5 Request Examination
Within 48 months
File the examination request; the IPO assesses the application for patentability.
6 Respond to Objections
Address Section 3(k)
Reply to the examiner's report — most critically, the arguments on the 3(k) exclusion.
7 Grant of Patent
20-year term
On meeting all requirements, the patent is granted and published — protection for 20 years from filing.

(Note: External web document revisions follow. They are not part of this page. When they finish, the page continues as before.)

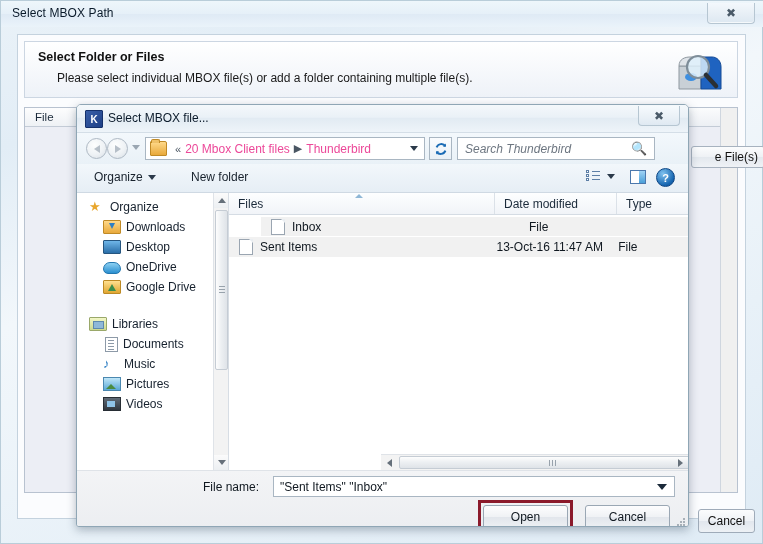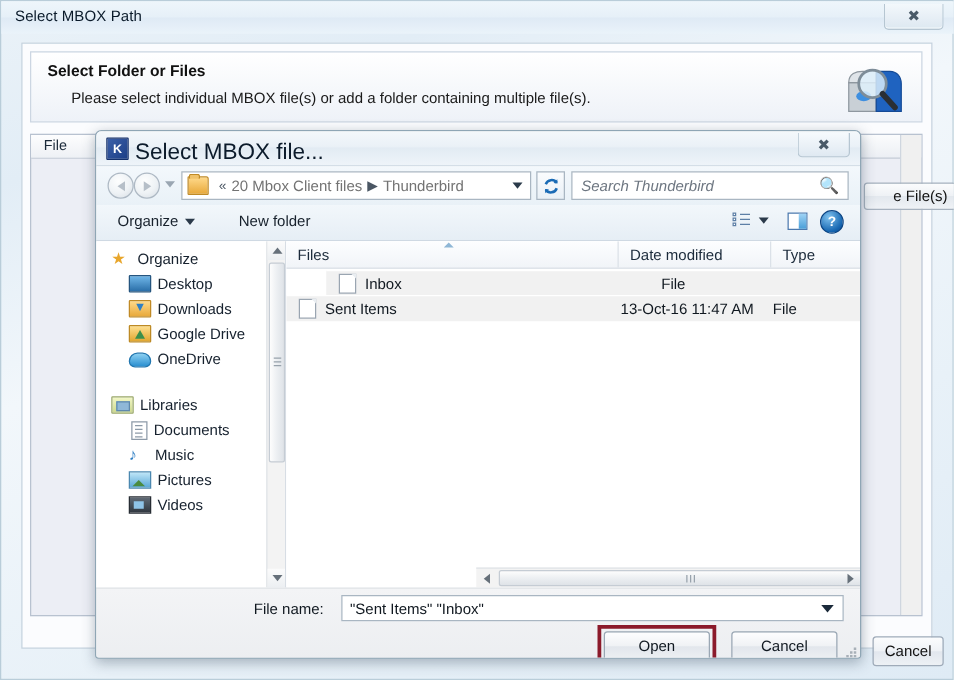--- a/index.html
+++ b/index.html
@@ -142,21 +142,21 @@
     width: 16px; height: 16px;
     background: linear-gradient(135deg,#3a5fa8,#1d3f86);
     border: 1px solid #14306b;
     display: flex; align-items: center; justify-content: center;
     font-size: 10px; font-weight: bold; color: #fff;
     font-family: "Liberation Sans", sans-serif;
     border-radius: 1px;
   }
   #dlg-title-text {
     position: absolute; left: 31px; top: 6px;
-    font-size: 18px; color: #0c1b2b;
+    font-size: 12px; color: #0c1b2b;
   }
   #dlg-close {
     position: absolute; right: 8px; top: 1px;
     width: 40px; height: 19px;
     border: 1px solid #b6c6d2; border-top: none;
     border-radius: 0 0 4px 4px;
     background: linear-gradient(to bottom,#f6fafd,#e9f0f6 60%,#dfe9f2);
     display: flex; align-items: center; justify-content: center;
   }
 
@@ -201,36 +201,36 @@
     background: linear-gradient(to bottom,#ffd98a,#e8a93b);
     border: 1px solid #c08a26; border-radius: 1px 2px 1px 1px;
     position: relative; flex: 0 0 auto;
   }
   #addr-folder-icon:before {
     content: ""; position: absolute; left: 0; top: -3px; width: 7px; height: 3px;
     background: #f0c269; border: 1px solid #c08a26; border-bottom: none;
     border-radius: 2px 2px 0 0;
   }
   .addr-chev { color: #4a5663; margin: 0 4px; font-size: 11px; }
-  .addr-seg { color: #737373; white-space: nowrap; }
+  .addr-seg { color: #ec4899; white-space: nowrap; }
   #addr-drop {
     margin-left: auto; margin-right: 6px;
     width: 0; height: 0;
     border-left: 4px solid transparent; border-right: 4px solid transparent;
     border-top: 5px solid #2b3a4a;
   }
   #refresh-btn {
     position: absolute; left: 352px; top: 4px; width: 23px; height: 23px;
     background: linear-gradient(to bottom,#fafcfe,#e9f0f6);
     border: 1px solid #a9b6c2; box-sizing: border-box;
     display: flex; align-items: center; justify-content: center;
     font-size: 12px; color: #1a6bb5; font-weight: bold;
   }
   #search-box {
-    position: absolute; left: 380px; top: 4px; width: 222px; height: 23px;
+    position: absolute; left: 380px; top: 4px; width: 198px; height: 23px;
     background: #fff; border: 1px solid #a9b6c2; box-sizing: border-box;
     display: flex; align-items: center;
   }
   #search-ph {
     margin-left: 7px; font-style: italic; color: #6d7681; font-size: 12px;
   }
   #search-icon {
     margin-left: auto; margin-right: 6px;
     color: #1c6fb8; font-size: 13px;
   }
@@ -638,34 +638,34 @@
 
   <div id="dlg-body">
 
     <div id="sidebar">
       <div style="padding-top:4px">
         <div class="sb-item sb-group">
           <span class="sb-icon ic-star">★</span>
           <span>Organize</span>
         </div>
         <div class="sb-item sb-child">
+          <span class="sb-icon ic-downloads"></span>
+          <span>Downloads</span>
+        </div>
+        <div class="sb-item sb-child">
           <span class="sb-icon ic-desktop"></span>
           <span>Desktop</span>
         </div>
         <div class="sb-item sb-child">
-          <span class="sb-icon ic-downloads"></span>
-          <span>Downloads</span>
+          <span class="sb-icon ic-onedrive"></span>
+          <span>OneDrive</span>
         </div>
         <div class="sb-item sb-child">
           <span class="sb-icon ic-gdrive"></span>
           <span>Google Drive</span>
-        </div>
-        <div class="sb-item sb-child">
-          <span class="sb-icon ic-onedrive"></span>
-          <span>OneDrive</span>
         </div>
 
         <div style="height:17px"></div>
 
         <div class="sb-item sb-group">
           <span class="sb-icon ic-libraries"></span>
           <span>Libraries</span>
         </div>
         <div class="sb-item sb-child">
           <span class="sb-icon ic-documents"></span>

05 — What Works, What Fails
Pitfalls & Best Practices
Common pitfalls
- Over-reliance on vague algorithm descriptions
- No demonstration of real-world applicability
- Broad claims that don't distinguish from prior art
- Treating the AI model as the invention, not its effect
Best practices
- Lead with the technical problem and novel solution
- Link the software to specific hardware where possible
- Use clear diagrams, workflows and data-flow explanations
- Anchor claims to a measurable technical effect
Where Grants have Happened
AI/ML patents have been granted in India where technical advancement and practical utility were clear — for example, medical-diagnostics platforms with improved accuracy, ML fraud-detection systems in banking, and smart energy-optimisation solutions combining IoT and ML.
06 — The Wider Toolkit
Beyond Patents: A Layered IP Strategy
Patents are one instrument. A robust AI/ML portfolio usually combines several forms of protection.
COPYRIGHT
Code & Generated Works
Source code and certain AI-assisted works can be protected under the Copyright Act, 1957 — though only human-authored works qualify, and authorship of AI-generated output turns on human control and input.
TRADE SECRETS
Models & Datasets
Proprietary models, weights and training data are often best kept as trade secrets. India has no dedicated statute, so protection rests on contracts and common law — NDAs and access controls.
DESIGN
Interface & UI/UX
A novel graphical interface for an AI tool may qualify for protection under the Designs Act, 2000, provided it is new, original and not previously disclosed.
SEMICONDUCTOR
Chip Layouts
Layout designs of integrated circuits used in AI hardware can be protected under the Semiconductor Integrated Circuits Layout-Design Act, 2000.
07 — Thinking Globally
Global strategy & government support
India is a signatory to the Patent Cooperation Treaty (PCT), so a single international application can reserve rights across member states — particularly valuable for startups eyeing global markets, with India as the base country.
Initiatives worth using
RESEARCH
National AI Mission
Promotes AI research and development across sectors.
STARTUPS
Startup India (SIPP)
The IP Protection scheme offers incentives and facilitator support for startups.
SUBSIDY
Patent facilitators
Provide subsidies and assistance for patent filing.
08 — In Summary
Conclusion
India's patent system is adapting to AI and ML, but the burden is on the applicant to show the invention is more than an algorithm. Understanding the Section 3(k) exclusion, demonstrating a real technical effect, avoiding the common drafting traps, and layering patents with trade secrets and design protection is what turns a breakthrough into a defensible asset.